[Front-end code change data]

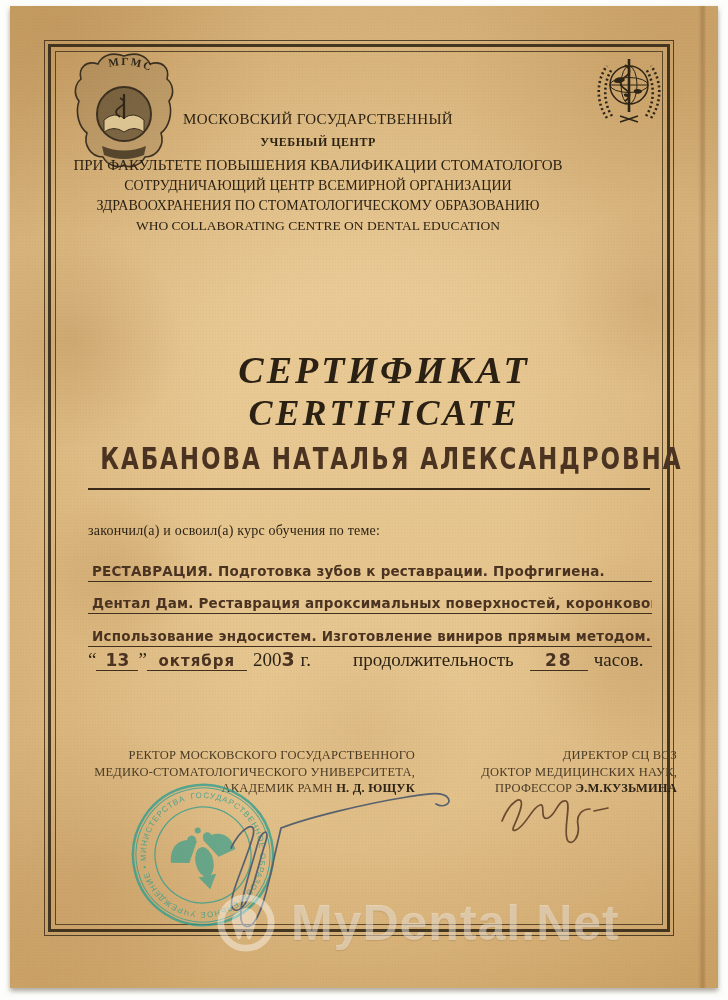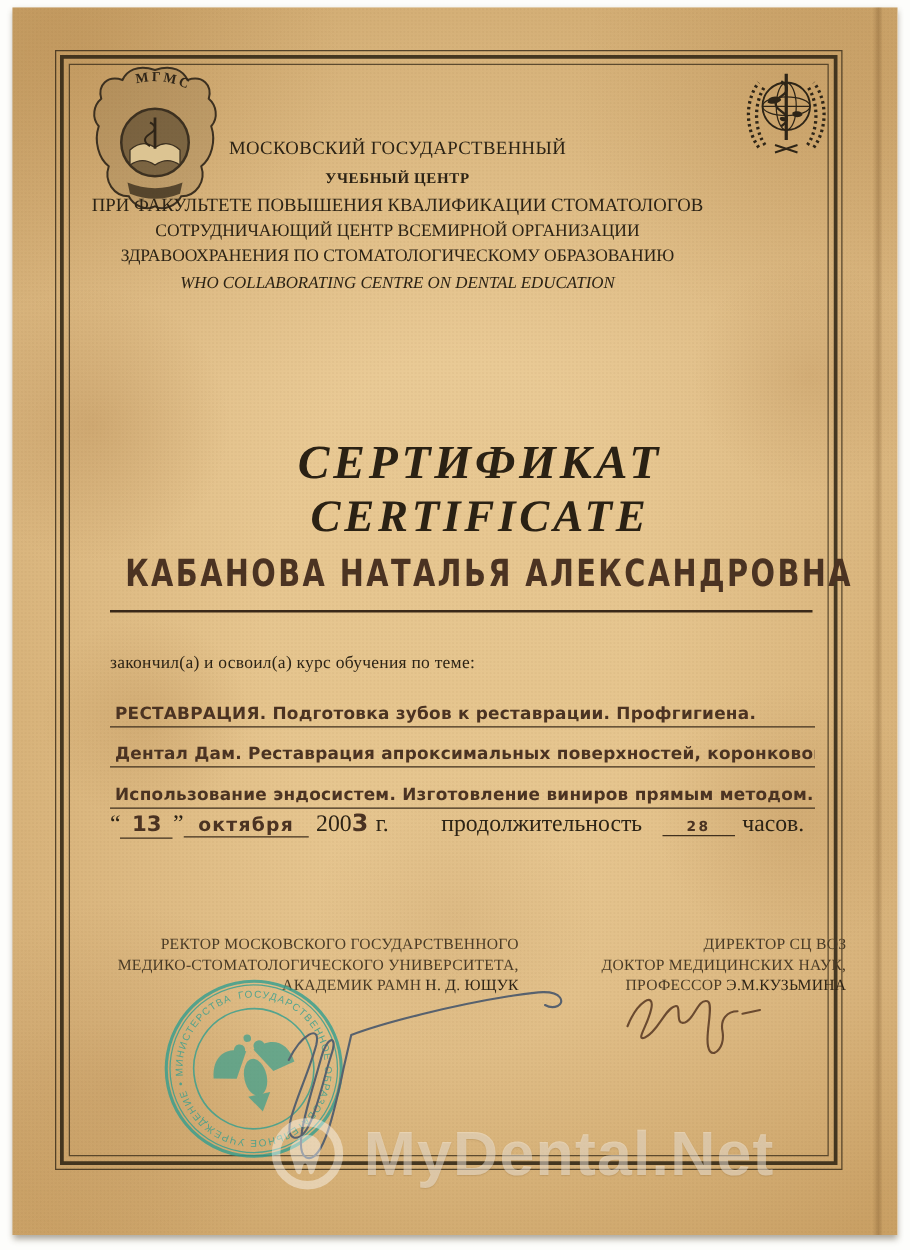--- a/index.html
+++ b/index.html
@@ -44,7 +44,7 @@
   .h-l3{font-size:12px;line-height:23px;font-weight:bold;letter-spacing:.5px;}
   .h-l4{font-size:15px;line-height:22px;white-space:nowrap;}
   .h-l5,.h-l6{font-size:14px;line-height:20px;}
-  .h-l7{font-size:13.5px;line-height:20px;font-style:italic;}
+  .h-l7{font-size:13.5px;line-height:20px;}
 
   .title-block{left:124px;top:342px;width:500px;text-align:center;color:#2a2114;}
   .title-ru{font-size:38px;font-weight:bold;font-style:italic;letter-spacing:3px;line-height:44px;}

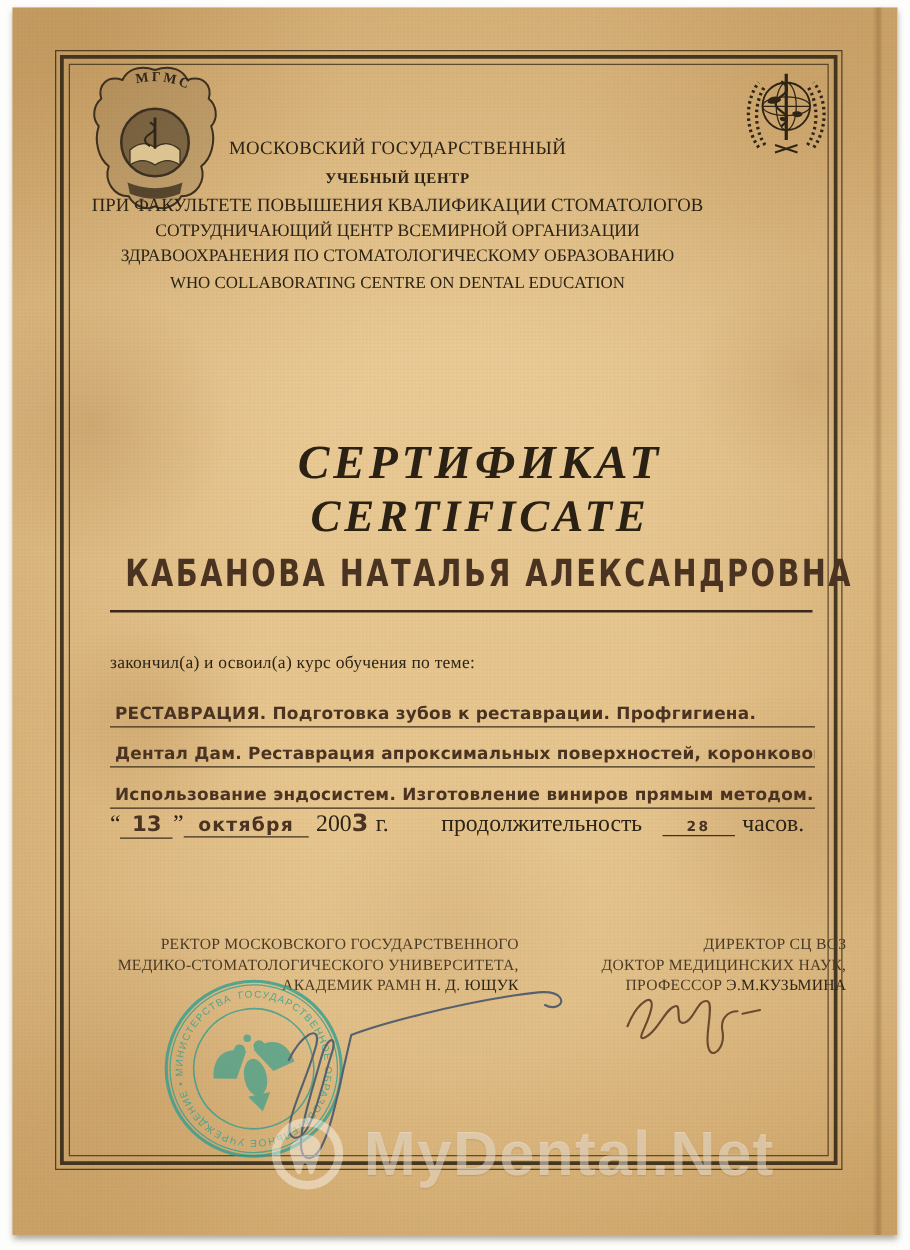--- a/index.html
+++ b/index.html
@@ -77,7 +77,7 @@
   .d-month{width:100px;font-size:15px;letter-spacing:1px;}
   .d-hand3{font-size:19px;}
   .dur-label{margin-left:42px;}
-  .d-dur{width:58px;margin-left:16px;font-size:11px;letter-spacing:2px;}
+  .d-dur{width:58px;margin-left:16px;font-size:17px;letter-spacing:2px;}
   .sp{width:6px;display:inline-block;}
 
   .sig-block{top:741px;font-size:12.5px;line-height:16.5px;color:#4a3b26;letter-spacing:.2px;text-align:right;}

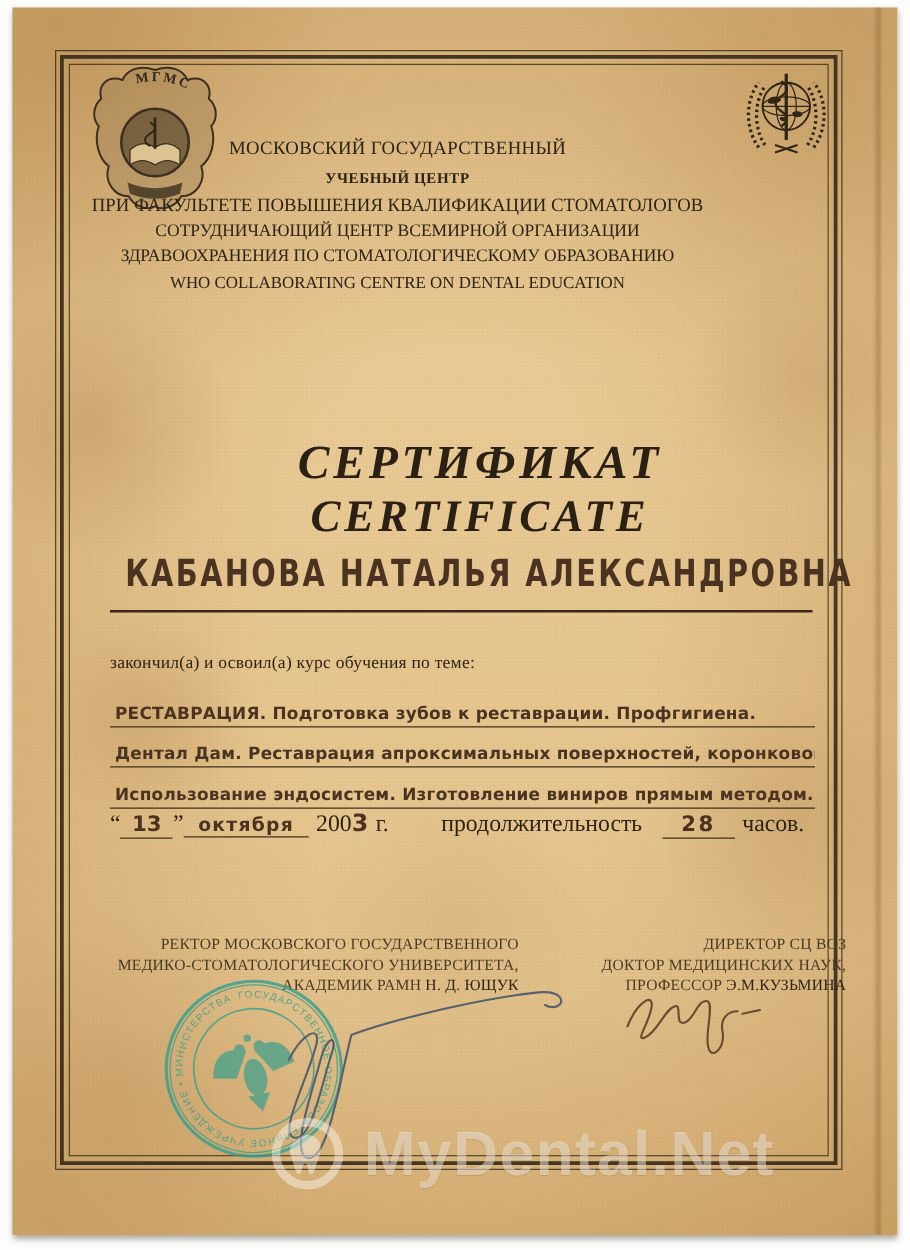--- a/index.html
+++ b/index.html
@@ -83,7 +83,7 @@
   .sig-block{top:741px;font-size:12.5px;line-height:16.5px;color:#4a3b26;letter-spacing:.2px;text-align:right;}
   .sig-left{left:65px;width:340px;}
   .sig-right{left:427px;width:240px;}
-  .sig-name{font-weight:normal;color:#2e2416;}
+  .sig-name{font-weight:bold;color:#2e2416;}
 
   .stamp{left:118px;top:774px;opacity:.78;transform:rotate(-12deg);}
   .ink-left{left:193px;top:780px;}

EXERCISE PROMPT —
Print the records exactly, every one. Leave out the pictures.

WRITTEN SOLUTION —
--- a/index.html
+++ b/index.html
@@ -44,7 +44,7 @@
   .h-l3{font-size:12px;line-height:23px;font-weight:bold;letter-spacing:.5px;}
   .h-l4{font-size:15px;line-height:22px;white-space:nowrap;}
   .h-l5,.h-l6{font-size:14px;line-height:20px;}
-  .h-l7{font-size:13.5px;line-height:20px;font-style:italic;}
+  .h-l7{font-size:13.5px;line-height:20px;}
 
   .title-block{left:124px;top:342px;width:500px;text-align:center;color:#2a2114;}
   .title-ru{font-size:38px;font-weight:bold;font-style:italic;letter-spacing:3px;line-height:44px;}

--- a/index.html
+++ b/index.html
@@ -77,7 +77,7 @@
   .d-month{width:100px;font-size:15px;letter-spacing:1px;}
   .d-hand3{font-size:19px;}
   .dur-label{margin-left:42px;}
-  .d-dur{width:58px;margin-left:16px;font-size:11px;letter-spacing:2px;}
+  .d-dur{width:58px;margin-left:16px;font-size:17px;letter-spacing:2px;}
   .sp{width:6px;display:inline-block;}
 
   .sig-block{top:741px;font-size:12.5px;line-height:16.5px;color:#4a3b26;letter-spacing:.2px;text-align:right;}

--- a/index.html
+++ b/index.html
@@ -83,7 +83,7 @@
   .sig-block{top:741px;font-size:12.5px;line-height:16.5px;color:#4a3b26;letter-spacing:.2px;text-align:right;}
   .sig-left{left:65px;width:340px;}
   .sig-right{left:427px;width:240px;}
-  .sig-name{font-weight:normal;color:#2e2416;}
+  .sig-name{font-weight:bold;color:#2e2416;}
 
   .stamp{left:118px;top:774px;opacity:.78;transform:rotate(-12deg);}
   .ink-left{left:193px;top:780px;}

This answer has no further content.